From integrated coastal management (ICM) to sustainable coastal planning Pendekatan baru dalam Penguatan Pengelolaan Wilayah Pesisir yang Terintegrasi Oleh : Redaksi Butaru Kontribusi Pengelolalaan (Manajemen) Wilayah Pesisir yang Terintegrasi (ICM) dalam 30 tahun terakhir, sudah berhasil menangani permasalahan dasar wilayah pesisir di Australia . Namun, menurut laporan dari The National State of Environment dan beberapa laporan lainnya, tekanan urbanisasi tetap kian meningkat. pesisir Australia sedang mengalami tekanan yang besar oleh manusia. Menurut data statistik, 86% penduduk Australia tinggal di daerah pesisir (Natural Resource Management Ministerial Council 2006, hal.44). Tekanan-tekanan ini termasuk meningkatnya jumlah penduduk dan pergeseran demografis, industri pariwisata dan berkembangnya industri baru, termasuk akuakultur, penurunan jumlah habitat di air dan kualitas air dan perkiraan dampak dari perubahan iklim (Natural Resource Management Ministerial Council 2006, CES 2008a).

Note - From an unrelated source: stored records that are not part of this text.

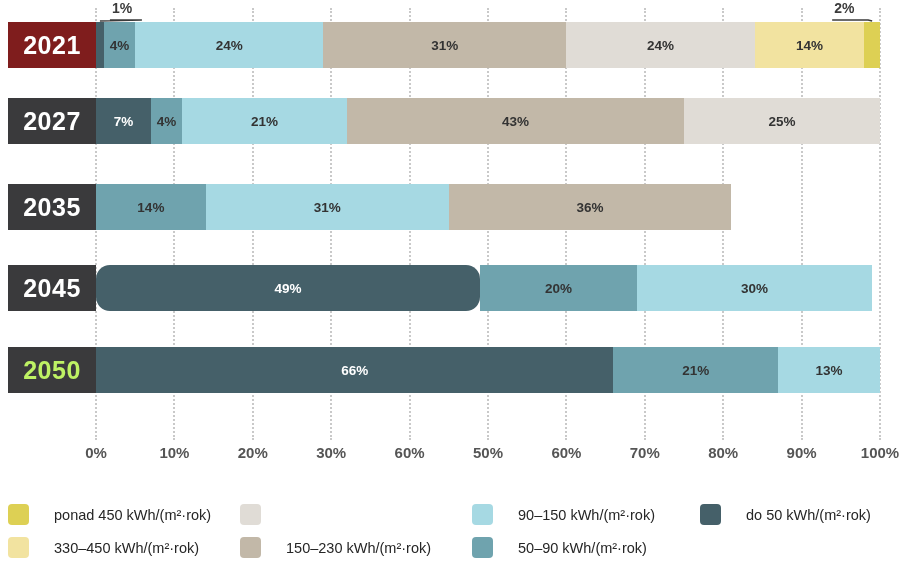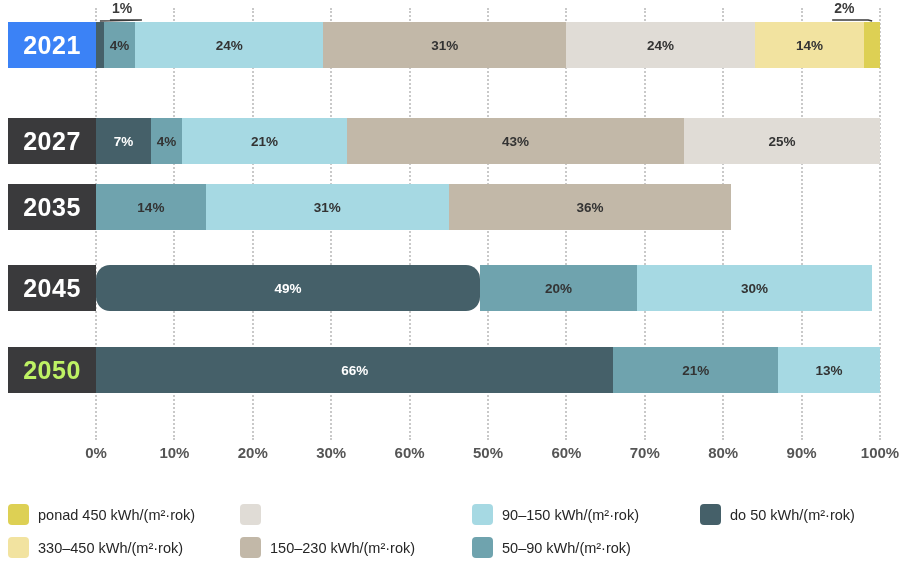--- a/index.html
+++ b/index.html
@@ -88,7 +88,7 @@
       </div>
     <div id="bars">
         <div class="bar-row" style="top: 22px; height: 46px; width: 872px; left: 8px;">
-          <div class="year-block" style="background: #3b82f6; color: rgb(255, 255, 255);">2021</div>
+          <div class="year-block" style="background: #7f1d1d; color: rgb(255, 255, 255);">2021</div>
           <div class="stack">
             <div class="seg lt" style="background: rgb(69, 96, 105); flex: 0 0 7.84px;"></div>
             <div class="seg lt" style="background: rgb(111, 163, 174); flex: 0 0 31.36px;">

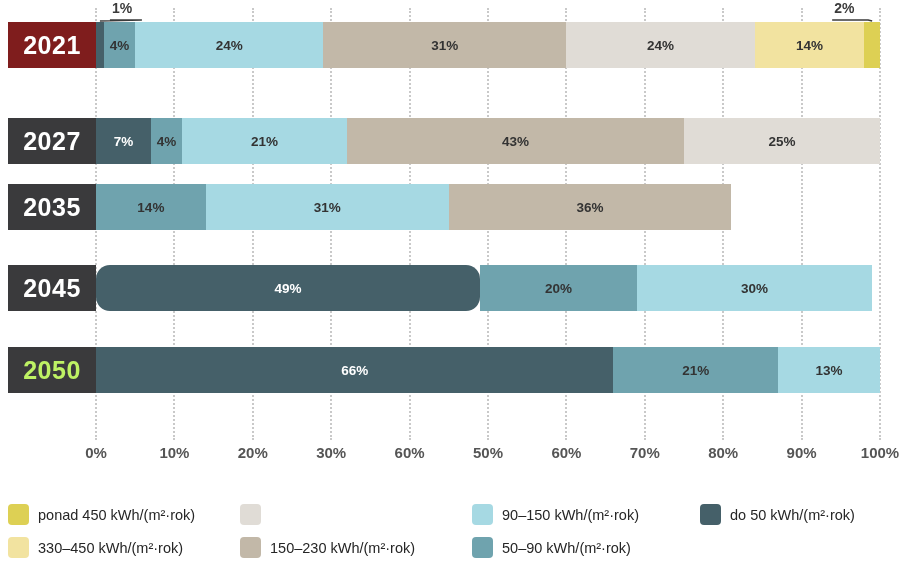--- a/index.html
+++ b/index.html
@@ -109,7 +109,7 @@
             <div class="seg lt" style="background: rgb(221, 208, 84); flex: 0 0 15.68px;"></div>
           </div>
         </div>
-        <div class="bar-row" style="top: 118px; height: 46px; width: 888px; left: 8px;">
+        <div class="bar-row" style="top: 98px; height: 46px; width: 888px; left: 8px;">
           <div class="year-block" style="background: rgb(58, 58, 60); color: rgb(255, 255, 255);">2027</div>
           <div class="stack">
             <div class="seg dk" style="background: rgb(69, 96, 105); flex: 0 0 54.88px;">

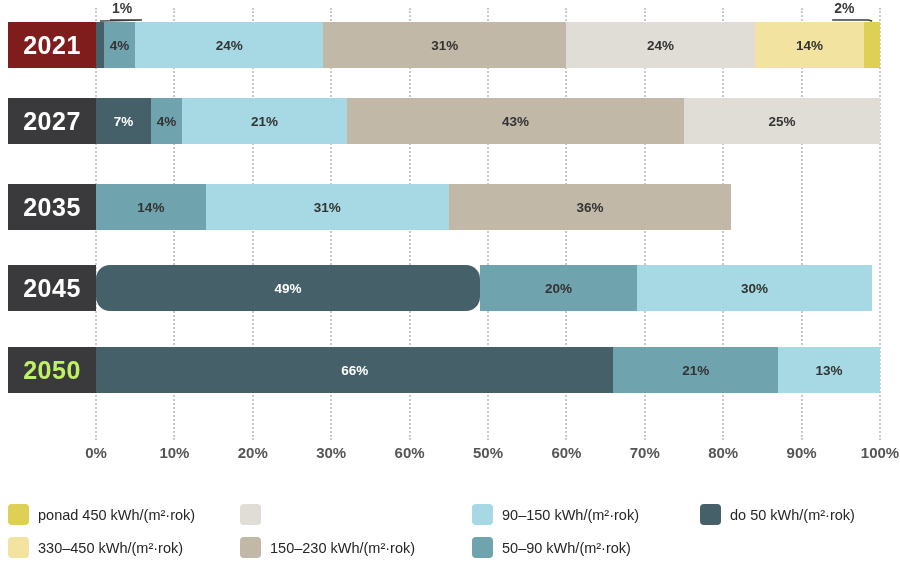--- a/index.html
+++ b/index.html
@@ -61,7 +61,7 @@
     grid-template-rows:33px 33px;
     align-content:start;
   }
-  .legend-item{display:flex;align-items:center;gap:9px;padding-left:8px;}
+  .legend-item{display:flex;align-items:center;gap:25px;padding-left:8px;}
   .legend-swatch{
     width:21px;height:21px;flex:0 0 21px;border-radius:4px;
   }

Diambil dari National State of Environment Reports (DEST 1996, Environment Australia 2001, DEH 2006), semakin jelas bahwa tekanan ini menambah beban di wilayah pesisir. The Australian State of the Environment Committee menyatakan, “Tidak ada isu baru sejak tahun 2001. Namun ada kebutuhan yang mendesak untuk mencegah penurunan kualitas lingkungan yang walaupun sangat kecil namun bersifat menerus dan kumulatif,” (DEH 2006, hal.49). Maka dapat disimpulkan bahwa diperlukan adanya ‘pembaruan dalam sistem pemerintahan, dari pendekatan yang jangka pendek dan sektoral menuju pendekatan yang lebih sistematik, terintegrasi, dan terencana dalam pengelolaan dan pemantauan’ (DEH 2006, hal.102). Urbanisasi Wilayah Pesisir Australia
Wilayah pesisir Australia telah mengalami pertumbuhan urbanisasi yang signifikan yang menyebabkan perubahan dalam demografi spasial dan bentuk lingkungan hidup. State of the Environment Report tahun 2006 (DEH 2006) memperkirakan lebih dari 86 persen penduduk Australia tinggal di wilayah pesisir dan meramalkan akan terjadi migrasi internal yang telah terjadi selama 10 tahun belakangan (2001 – 2011) (lihat Peta 1). Seperti yang tergambar pada Peta 1, pertumbuhan penduduk terdapat pada pantai timur Australia antara Sydney dan Brisbane, juga pada kota-kota satelit Melbourne dan bagian selatan Perth di Australia Barat. Migrasi penduduk ke daerah pesisir telah menciptakan ‘perubahan muka laut’ dan telah menjadi topik diskusi publik dan akademik (Salt 2001, Burnley & Murphy 2004, Hugo 2004, Smith & Doherty 2006, Gurran et al. 2008). Burney & Murphy (2004) menyatakan, “The movement of Australians from metropolitan cities to non-metropolitan parts of the country has been the focus by social scientists since the mid 1970s. Around then, for the first time in the 20th century, the demographic dominance of the large cities appeared to be on the wane and country areas seemed to be on the verge of a demographic and economic renaissance. We refer to this as a ‘sea change’.” (Burnley & Murphy 2004, p.ix) Namun pernyataan di atas tidak hanya tertuju pada kawasan pesisir, tapi juga berlaku untuk semua perubahan pemanfaatan ruang. Ditekankan pula bahwa perubahan di Australia sebagian besar terjadi di pesisir timur bagian selatan, pada kota-kota satelit, dan sebagian di pesisir Australia Selatan dan Australia Barat. erlu diketahui bahwa migrasi ke wilayah pesisir tidak hanya datang dari kota-kota metropolitan, namun juga pada kota-kota nonmetropolitan. Smith & Doherty (2006) pada latar belakang makalah untuk National State of Environment Report 2006 mempelajari lebih jauh tentang konsep perubahan muka laut dengan menitikberatkan kepada ‘tekanan-tekanan’ yang ada seperti: pertumbuhan penduduk pesisir, pariwisata, perubahan dan variasi iklim, dan pengaturan tata kelola pemerintahan. Smith & Doherty (2006, hal.10) menyatakan bahwa suburbanisasi wilayah pesisir menimbulkan dua jenis tekanan, yang pertama tekananan ‘langsung’ yang terjadi pada lingkungan hidup sebagai akibat pembangunan pesisir dan, yang ke dua, tekanan ‘terus-menerus’ akibat pengelolaan pengembangan kota seperti air pembuangan.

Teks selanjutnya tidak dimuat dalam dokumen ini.